> **Exercise aim**
Would you copy each line of the records that includes the word "none"?

[Dataset records]
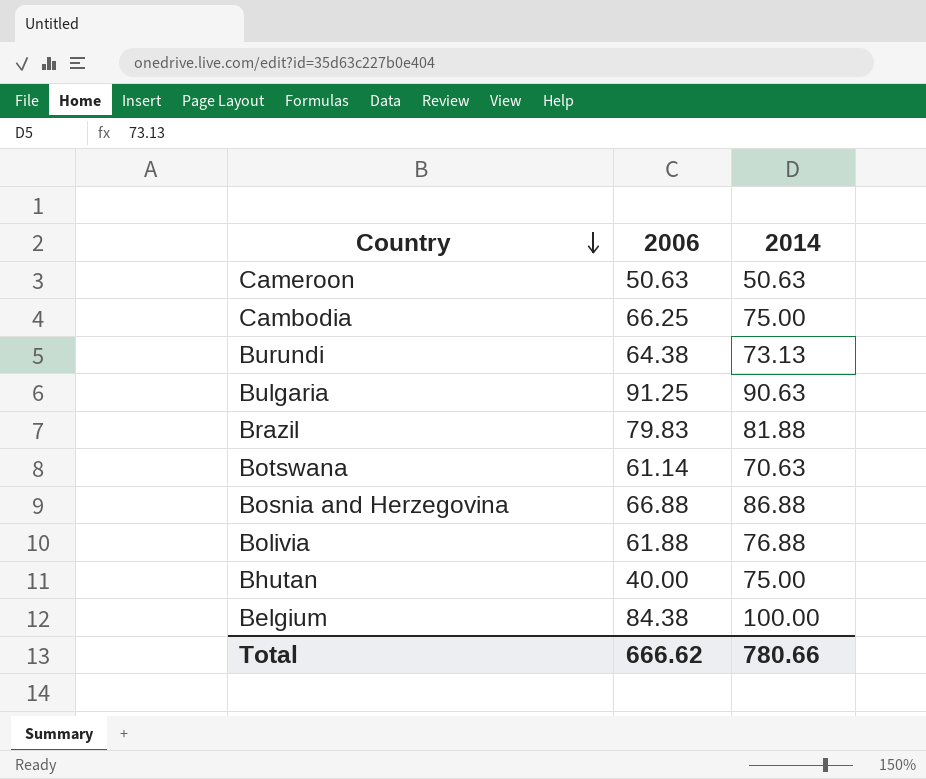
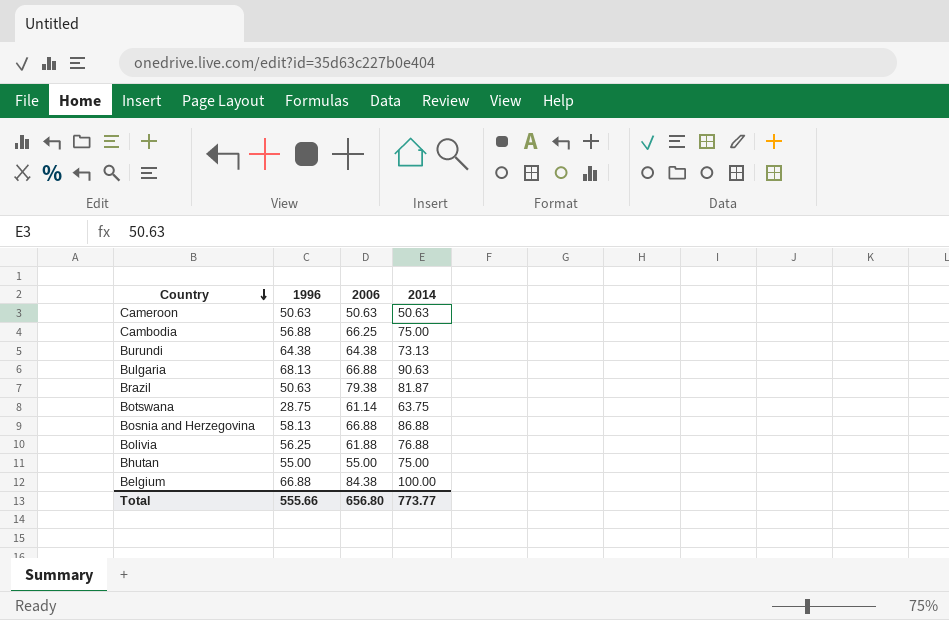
column 1996 | position: none -> 2
Bulgaria | 2006: 91.25 -> 66.88
Brazil | 2006: 79.83 -> 79.38
Brazil | 2014: 81.88 -> 81.87
Botswana | 2014: 70.63 -> 63.75
Bhutan | 2006: 40.00 -> 55.00
Total | 2006: 666.62 -> 656.80
Total | 2014: 780.66 -> 773.77

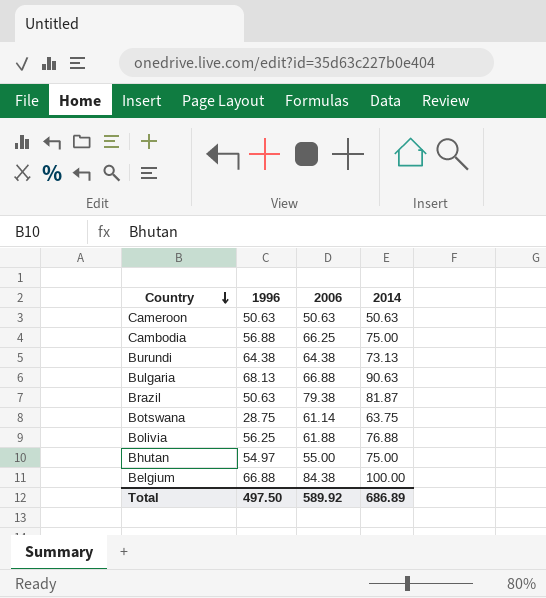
row Bosnia and Herzegovina: 58.13 | 66.88 | 86.88 -> none
Bhutan | 1996: 55.00 -> 54.97
Total | 1996: 555.66 -> 497.50
Total | 2006: 656.80 -> 589.92
Total | 2014: 773.77 -> 686.89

> **Result**
column 1996 | position: none -> 2
row Bosnia and Herzegovina: 58.13 | 66.88 | 86.88 -> none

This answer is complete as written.